Abstract:
Two thermoplastic tubes are welded together in a process which includes severing the tubes by a severing wafer having a temperature of about 350° F. to create two cut sections. The severing wafer is removed from the space between the tubes and a hot wafer having a temperature of 500°-1200° F. is inserted in the space to radiantly heat the tube ends so that they are welded when pressed-together while in an unflattened and open condition.

Description:
CROSS-REFERENCE TO RELATED APPLICATION 
     This application is a division of application Ser. No. 195,772 filed May 19, 1988 which, in turn is a division of application Ser. No. 99,714, filed Sept. 22, 1987, now U.S. Pat. No. 4,770,735, issued Sept. 13, 1988. 
    
    
     BACKGROUND OF INVENTION 
     This invention relates to improvements in the welding of thermoplastic tubes. Various techniques are known for such welding operations. Copending application Ser. No. 51,390, filed May 18, 1987, the details of which are incorporated herein by reference thereto, discusses prior techniques as well as the particular techniques which are the subject of that invention.
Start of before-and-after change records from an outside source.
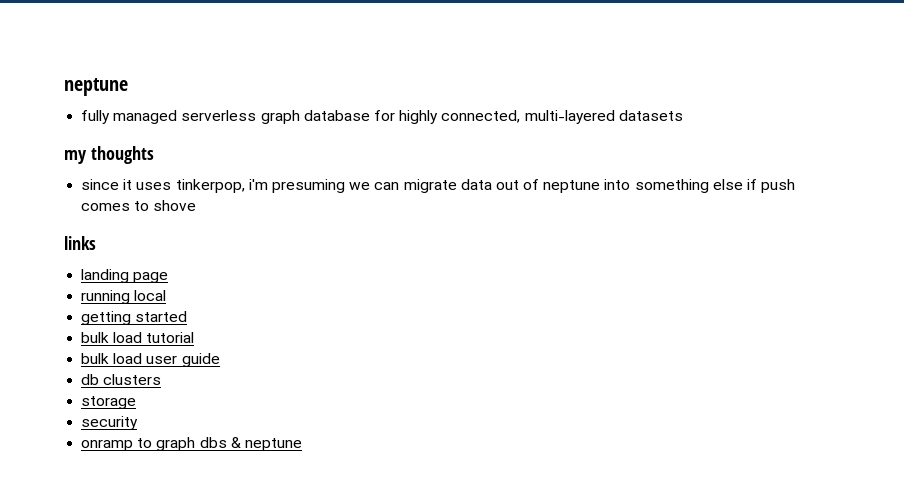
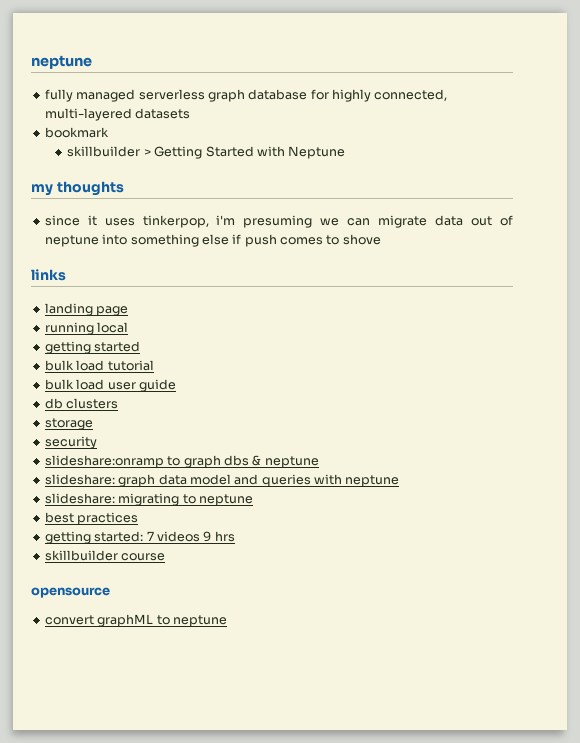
+ bookmark
+ skillbuilder > Getting Started with Neptune
- onramp to graph dbs & neptune
+ slideshare:onramp to graph dbs & neptune
+ slideshare: graph data model and queries with neptune
+ slideshare: migrating to neptune
+ best practices
+ getting started: 7 videos 9 hrs
+ skillbuilder course
+ opensource
+ convert graphML to neptune

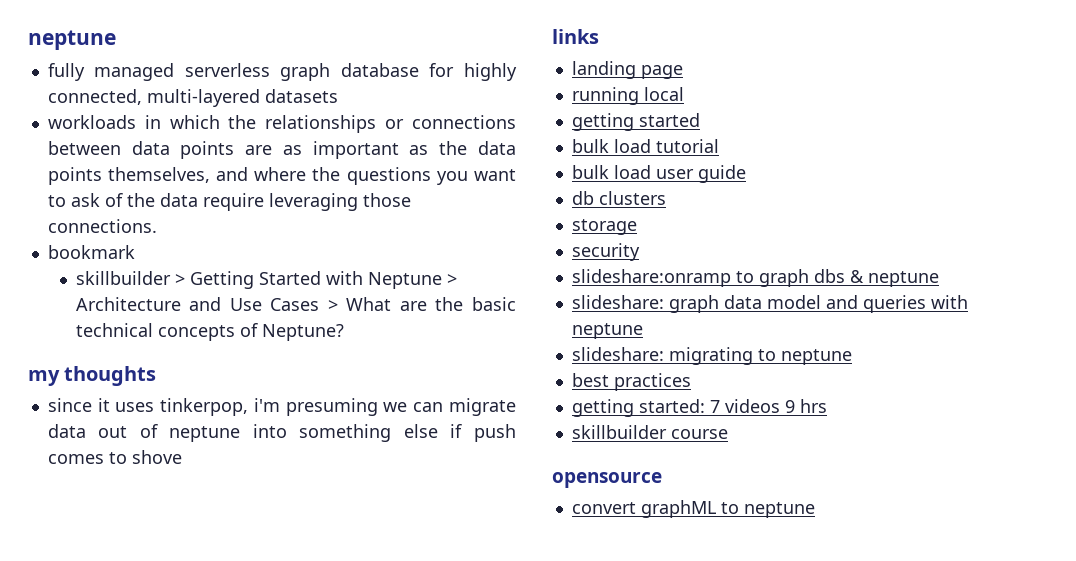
+ workloads in which the relationships or connections between data points are as important as the data points themselves, and where the questions you want to ask of the data require leveraging those connections.
- skillbuilder > Getting Started with Neptune
+ skillbuilder > Getting Started with Neptune > Architecture and Use Cases > What are the basic technical concepts of Neptune?

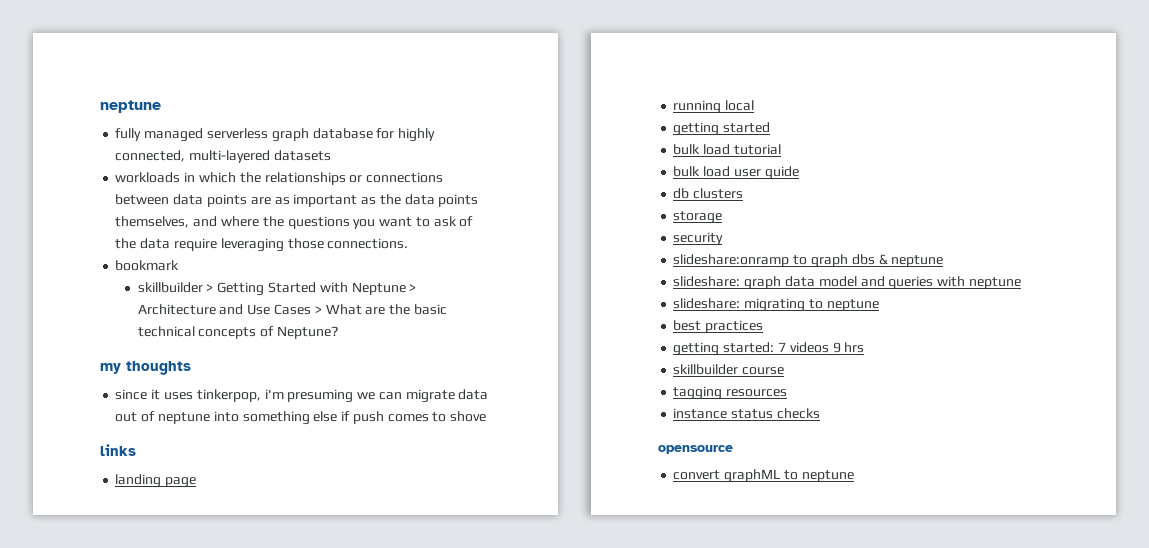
+ tagging resources
+ instance status checks

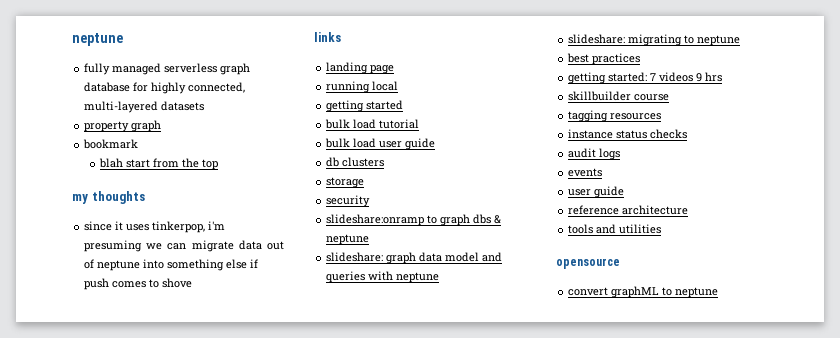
- workloads in which the relationships or connections between data points are as important as the data points themselves, and where the questions you want to ask of the data require leveraging those connections.
+ property graph
  bookmark
- skillbuilder > Getting Started with Neptune > Architecture and Use Cases > What are the basic technical concepts of Neptune?
+ blah start from the top
+ audit logs
+ events
+ user guide
+ reference architecture
+ tools and utilities

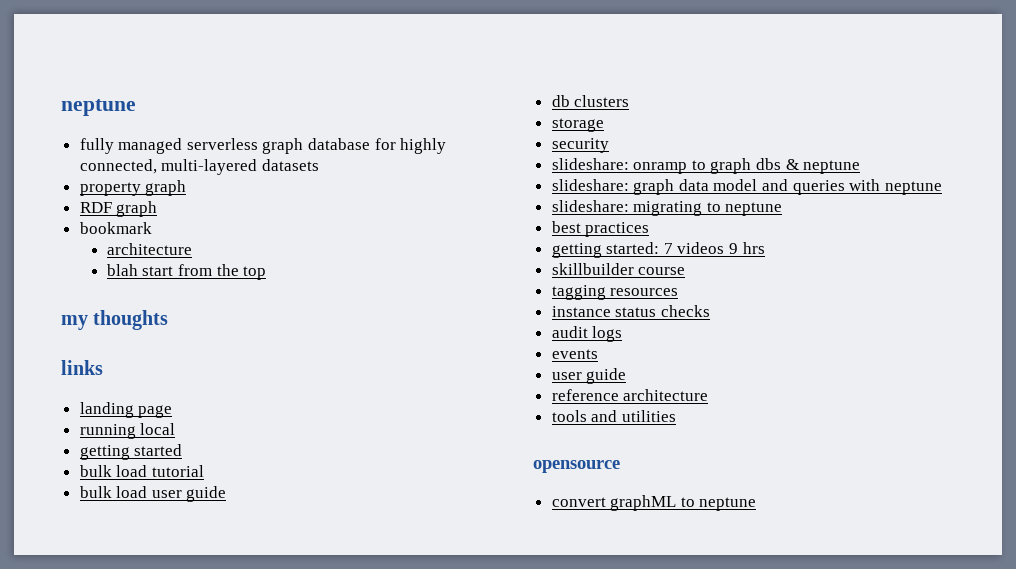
+ RDF graph
  bookmark
+ architecture
- since it uses tinkerpop, i'm presuming we can migrate data out of neptune into something else if push comes to shove
- slideshare:onramp to graph dbs & neptune
+ slideshare: onramp to graph dbs & neptune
A common use of such techniques is in dialysis when it is necessary to provide a patient with a fresh supply of liquid dialysate. Under such circumstances the tube containing the old dialysate which leads from the patient to the supply is severed. The same apparatus severs a tube leading from the new supply. The conventional techniques involve realigning the cut tubes so that the tube section from the new supply becomes aligned with the tube section from the patient. These aligned tube sections are then welded together to provide the patient with fresh dialysate. 
     The main emphasis in the techniques used heretofore have been concerned with the welding of fluid-filled tubes. With such techniques means had to be provided to flatten or seal each tube at two spaced locations so that a cutting device, usually a heated wafer, may cut through the tube between the two spaced locations. 
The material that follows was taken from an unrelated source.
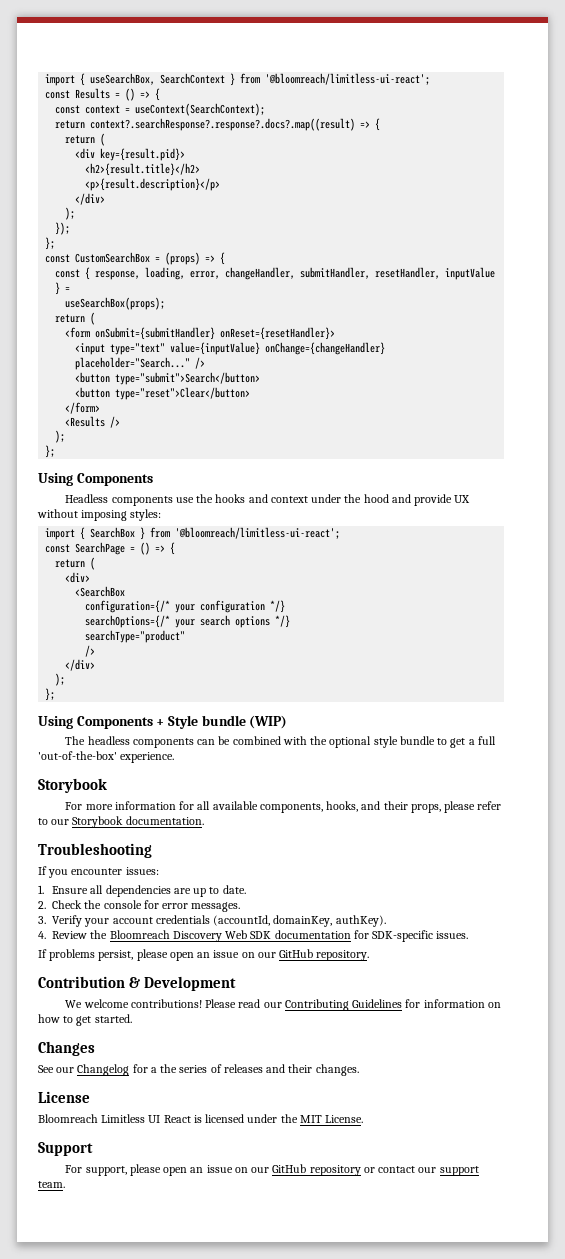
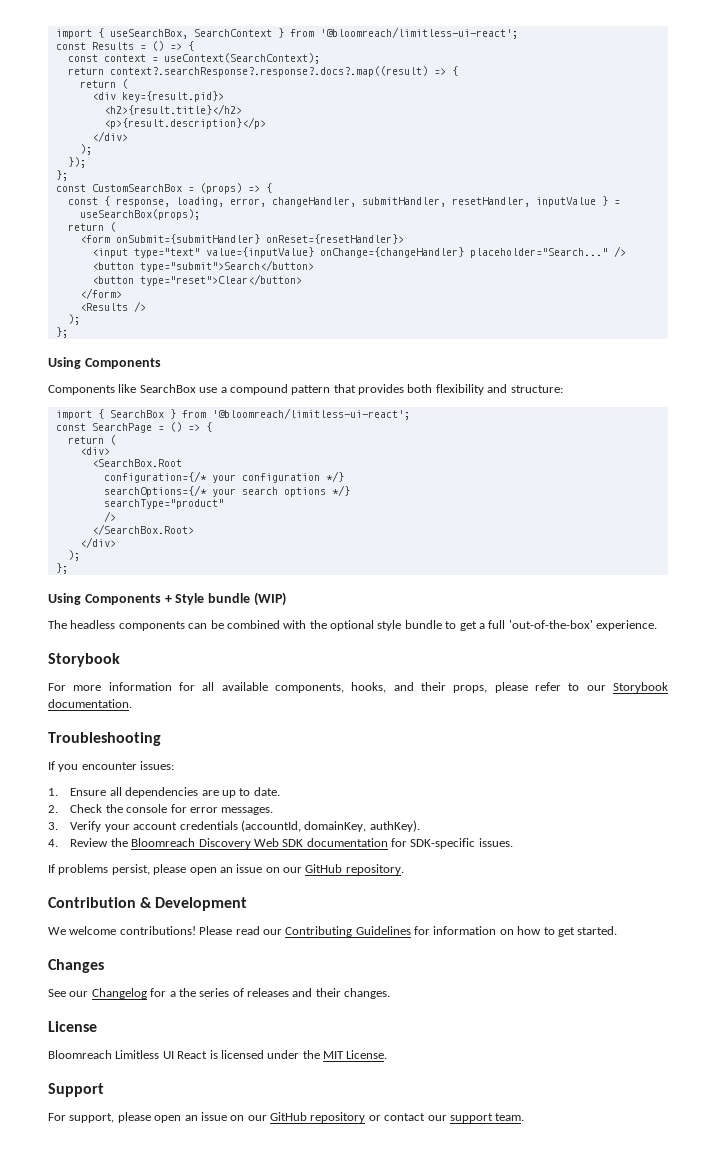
- Headless components use the hooks and context under the hood and provide UX without imposing styles:
+ Components like SearchBox use a compound pattern that provides both flexibility and structure:
- <SearchBox
+ <SearchBox.Root
+ </SearchBox.Root>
     The conventional approaches taken heretofore have also been generally confined to cutting through parallel tubes and then realigning the tube so as to form a single welded tube. Under certain circumstances, however, it would be desirable if the techniques could be utilized for welding a branch tube to a main tube. 
     It would also be desirable if techniques could be provided which are capable of welding fluid filled tubes wherein the cutting and welding steps take place in a portion of the tubes where there is no fluid. 
     SUMMARY OF INVENTION 
     An object of this invention is to provide a method of welding thermoplastic tubes which are severed and welded while in their dry undistorted condition. 
     A further object of this invention is to provide a device and method of welding a branch tube to a main tube. 
     A still further object of this invention is to provide a device and method for welding round tubes containing fluid wherein the severing and welding steps take place at a location having an air pocket. 
     In accordance with one aspect of this invention a pair of dry round tubes are mounted in a holding device and are maintained in their dry round condition while the welding step takes place. In one embodiment of this invention, the tubes are mounted in a parallel relation during the severing step and then realigned for the welding step. In an alternative embodiment the tubes are pre-cut and then aligned to eliminate the need for a shifting or realignment step. 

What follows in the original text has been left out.